“Le village perdu” – Camilla Sten

“Le village perdu” – Camilla Sten

Titre : Le village perdu
Auteur : Camilla Sten
Format : papier
Nombre de pages : 432
Editeur : Seuil
Dates de lecture : /10/2020 – 19/10/2020
Ressenti : belle découverte

4ème de couverture / Résumé éditeur :
Comment tout un village peut disparaître sans laisser de traces ?
1959. Silvertjärn. La population de cette petite cité minière s’est mystérieusement évaporée. A l’époque on a seulement retrouvé le corps d’une femme lapidé et un nourrisson.
De nos jours, le mystère reste entier.
Alice Lindstedt, une documentariste dont la grand-mère est originaire du village, part avec une équipe explorer la cité fantomatique, en quête des secrets de cette tragédie.
Mais la piste de l’ancien pasteur du temple déterrera la mémoire d’un sombre passé…
Un passé qui hante encore le présent et semble avoir réveillé les ombres du village perdu.

Mon avis :
Je remercie tout d’abord BePolar et les Editions du Seuil pour l’envoi de ce roman.

Je trouve la couverture magnifique, à la fois pleine de douceur, de sérénité mais également de mystère et de froideur de par sa couleur bleue. Au-delà de l’aspect visuel, elle est également très agréable au toucher.

Mais parlons maintenant de l’histoire en elle-même.

Dès le début l’atmosphère s’annonce glaçante avec l’entrée dans le village et la découverte d’un corps lapidé et d’un nourrisson en vie livré à lui-même.

L’histoire oscille entre le passé (la vie dans le village juste avant la disparition des habitants) et le présent (un groupe de 5 personnes en repérage pour le tournage d’un documentaire sur la dite disparition).

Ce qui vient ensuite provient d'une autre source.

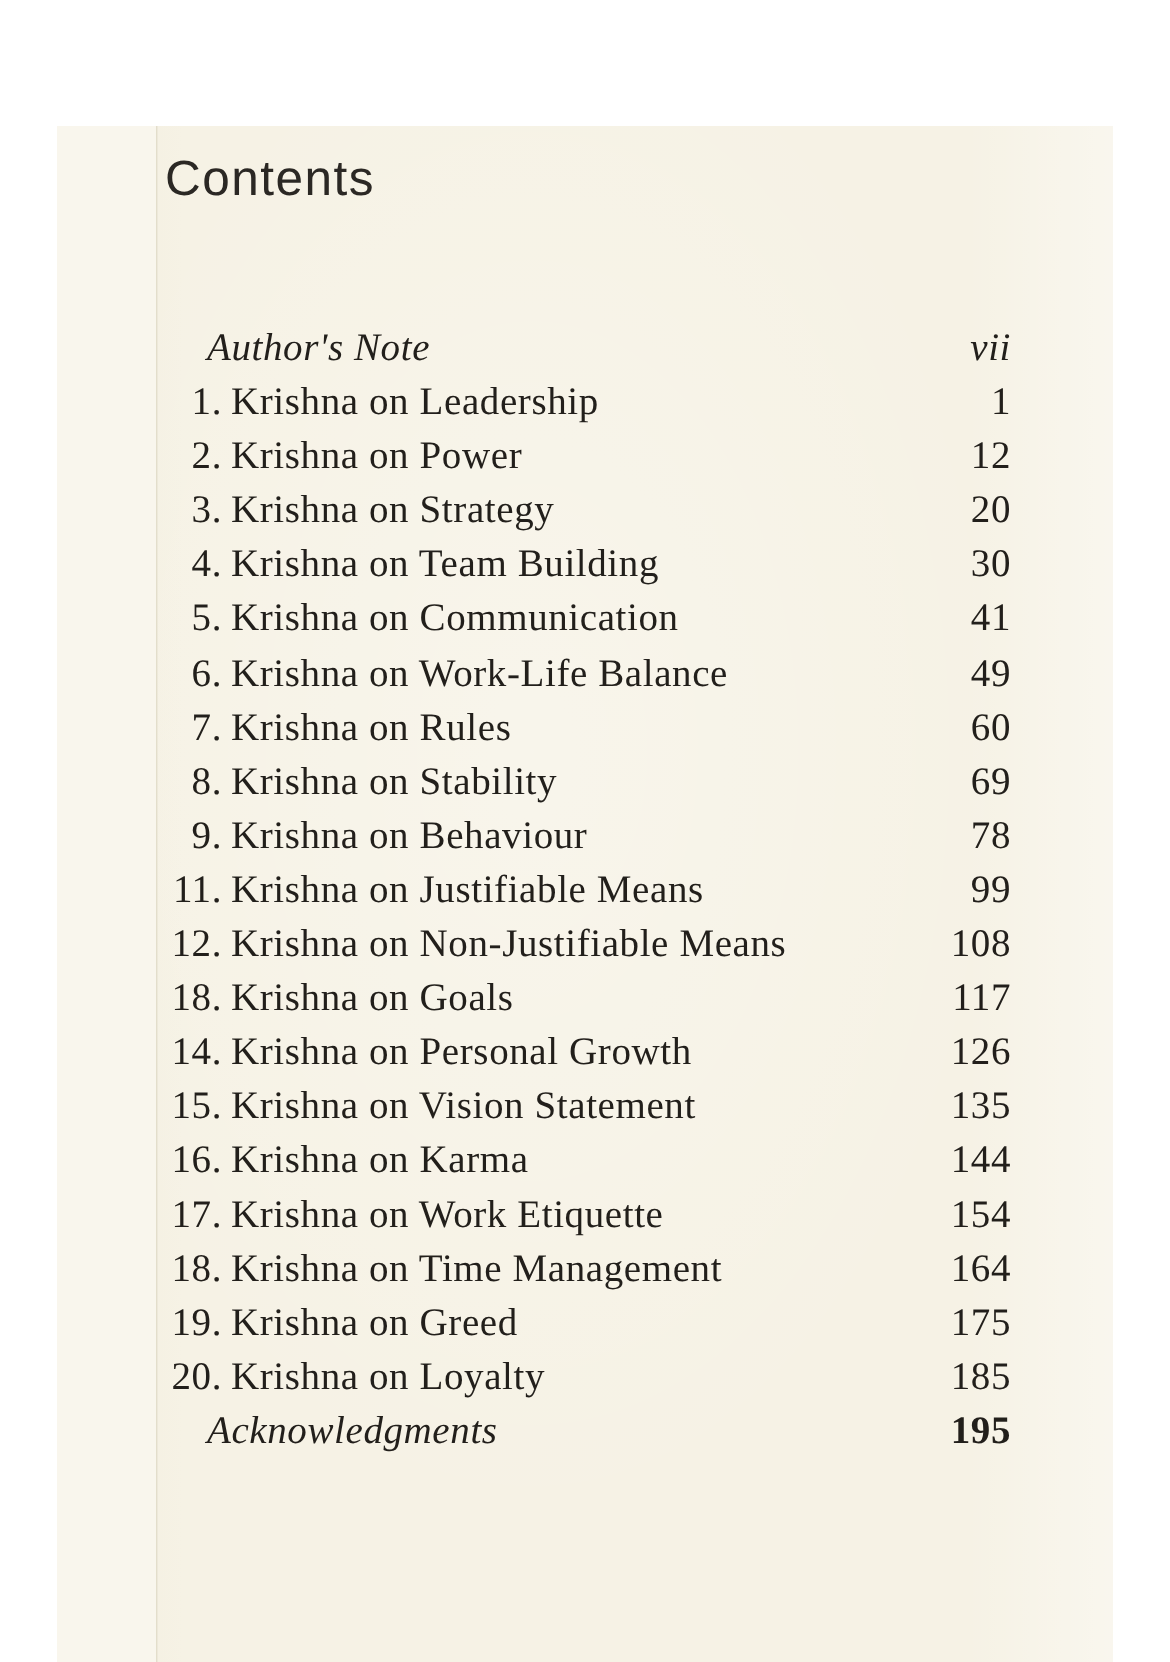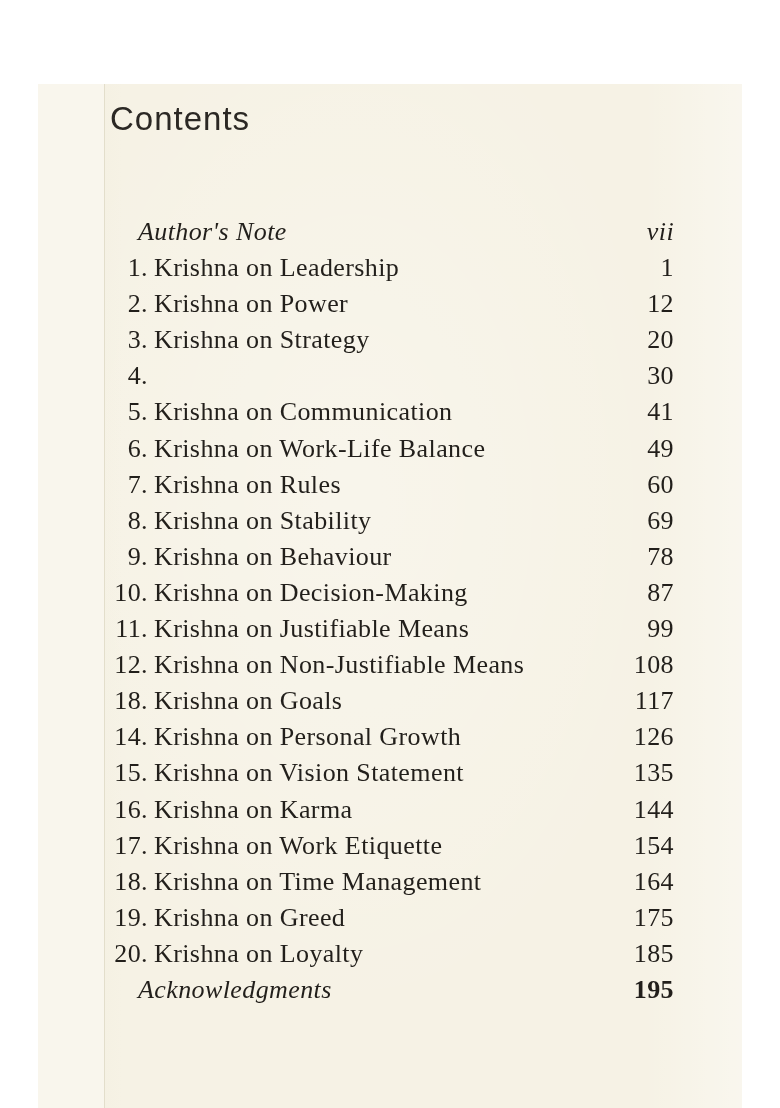"Krishna on Team Building" span.tt { html: none -> <span>Krishna on Team Building</span> }
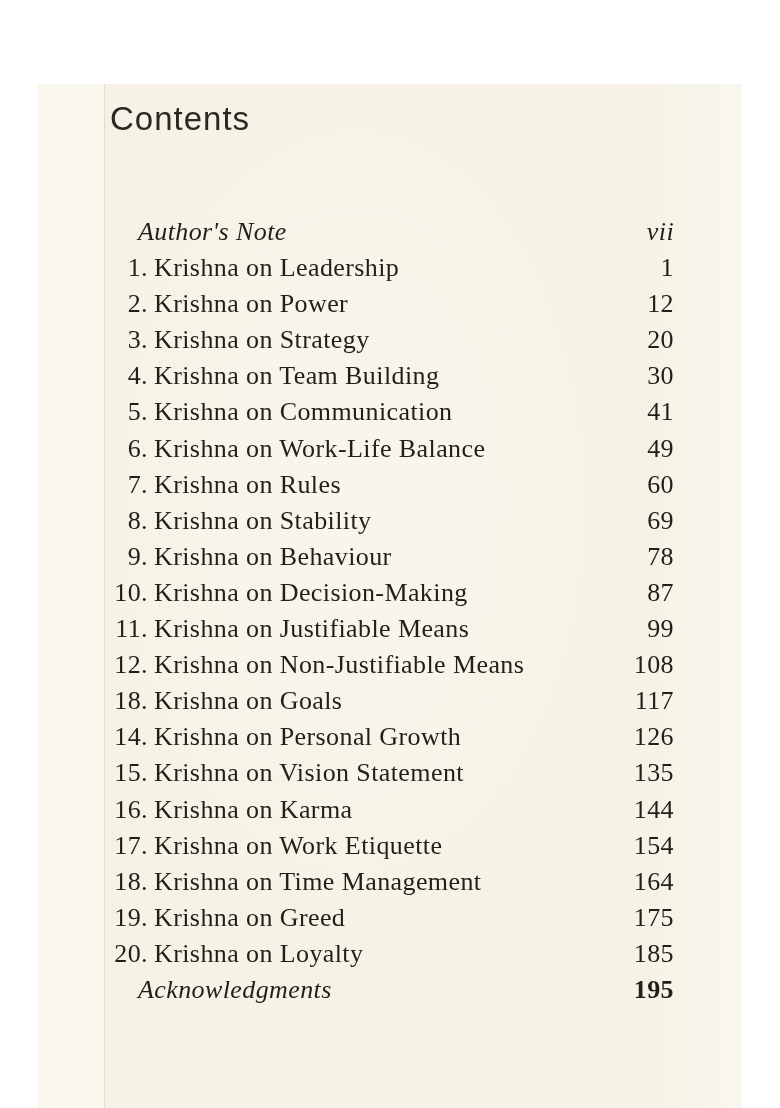"10." div.row { html: <div> <span>10.</span> <span>Krishna on Decision-Making</span> <span>87</span> </div> -> none }
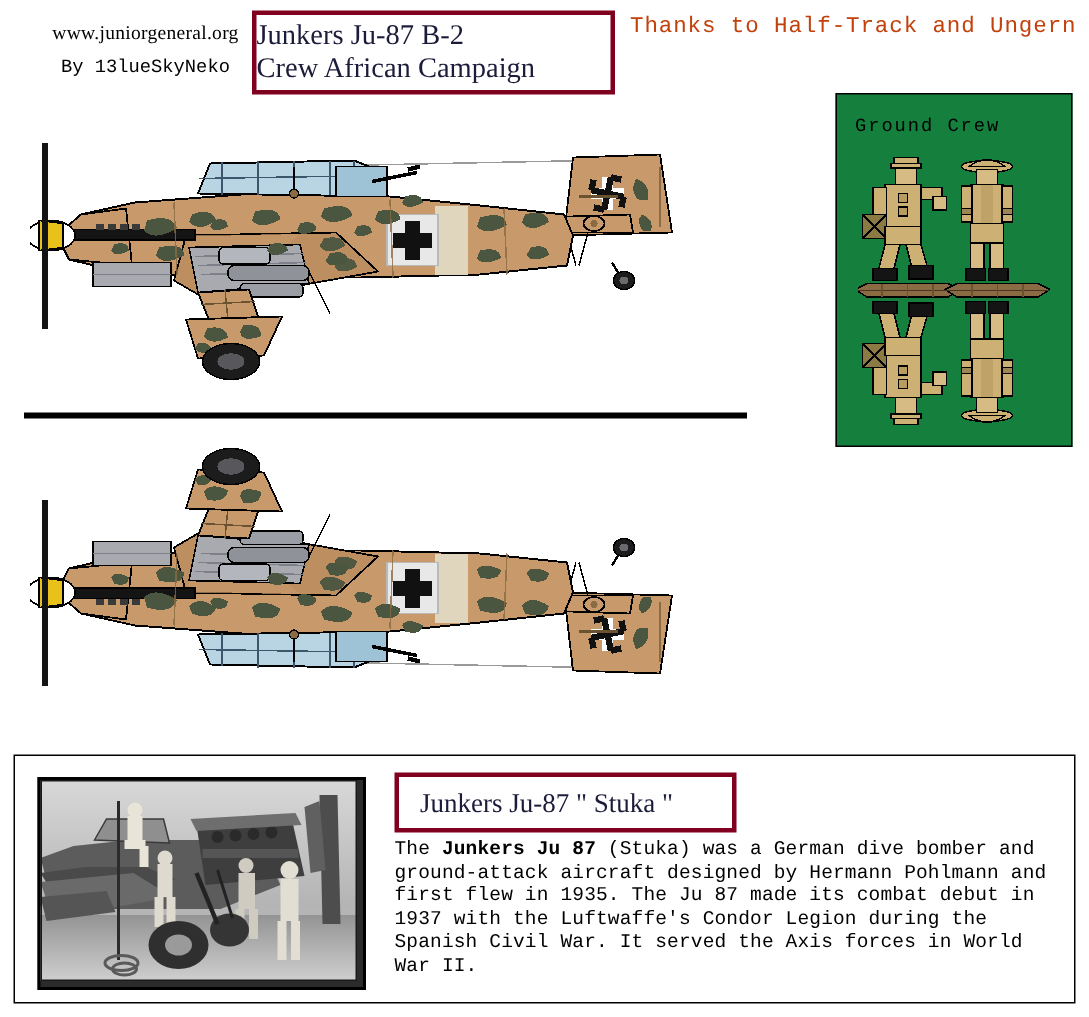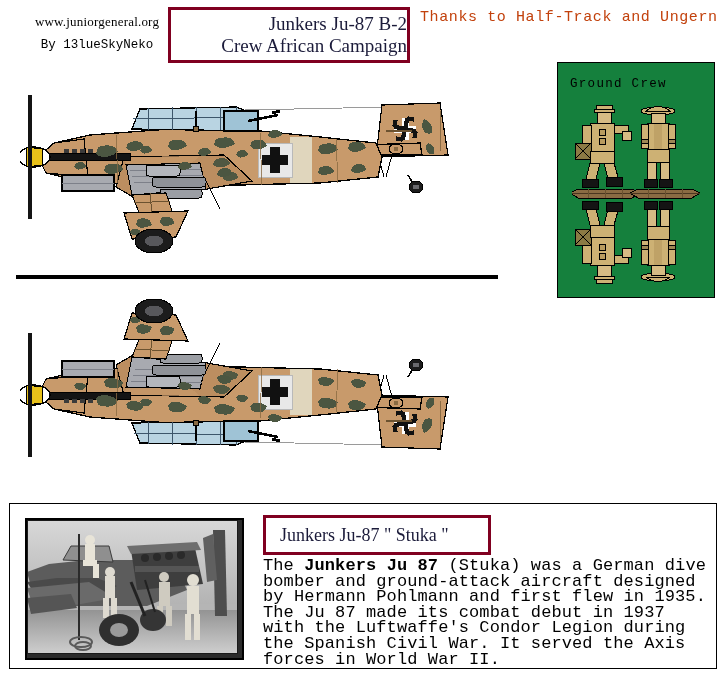"Junkers Ju-87 B-2" #main-title-box { align-items: flex-end -> flex-start }
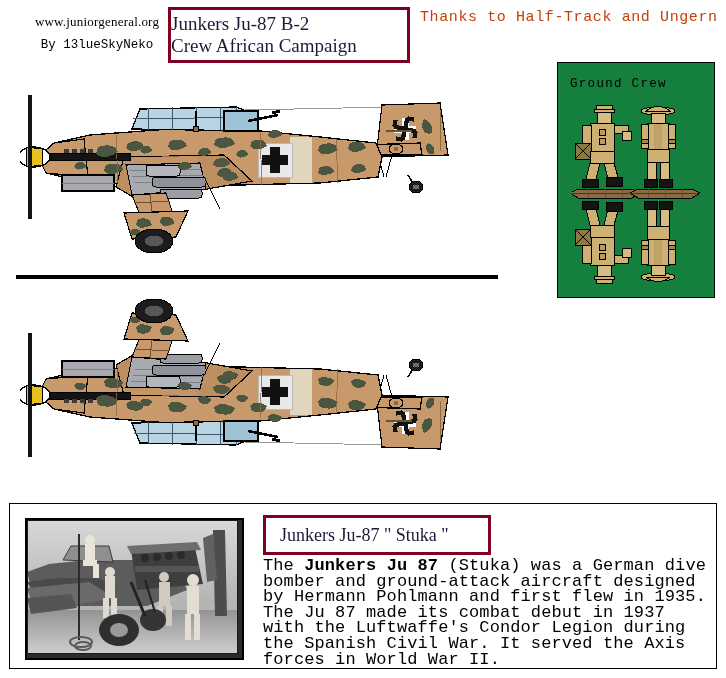"The Junkers Ju 87 (Stuka)" #info-body { font-size: 17px -> 13px }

Rapidement, des événements étranges surviennent (dans la partie contemporaine du récit) et l’on se demande si le village ne serait pas hanté. En effet, le village isolé baignant dans la jolie lumière du printemps devient vite inquiétant et menaçant. Mais nous ne sommes pas dans un thriller fantastique ou horrifique alors on écarte cette hypothèse et on en vient à soupçonner un membre de l’équipe d’agir dans l’ombre pour effrayer ses comparses, les pousser à quitter les lieux. Mais lequel cela pourrait-il être ? Se font-ils des idées ? L’un d’entre eux leur joue t-il des tours et dans ce cas, pourquoi ?

Les liens entre Alice et ses amies Emmy et Tone sont ambigus et ne sont vraiment dévoilés que vers la fin. Mais je dois dire que je me suis posée beaucoup de questions à ce sujet.

J’ai beaucoup apprécié le personnage d’Elsa. C’est une femme qui ne se laisse pas marcher sur les pieds. Par contre, dès le départ, le personnage du pasteur m’a paru antipathique. J’ai trouvé que dans l’ensemble les personnages féminins étaient plus travaillés que les personnages masculins. On en sait peu sur les deux garçons du groupe, quant au pasteur, je trouve que son personnage est trop effacé, superficiel alors qu’il a une place importante dans l’histoire, il aurait mérité d’être plus développé au delà de ce qu’on apprend sur lui à travers le travail d’enquête mené par la grand-mère d’Alice.

Malgré tout, quelques petites choses m’ont dérangée, comme le fait qu’Alice découvre des documents (textes et dessins). La police aurait dû mettre la main dessus au moment de son enquête sur la disparition des habitants et les documents emmenés.

J’ai beaucoup aimé l’ambiance glaçante de ce roman qui malgré quelques lenteurs par-ci par-là a su me tenir en haleine tout au long de ma lecture. Cette atmosphère c’est ce qui fait le roman.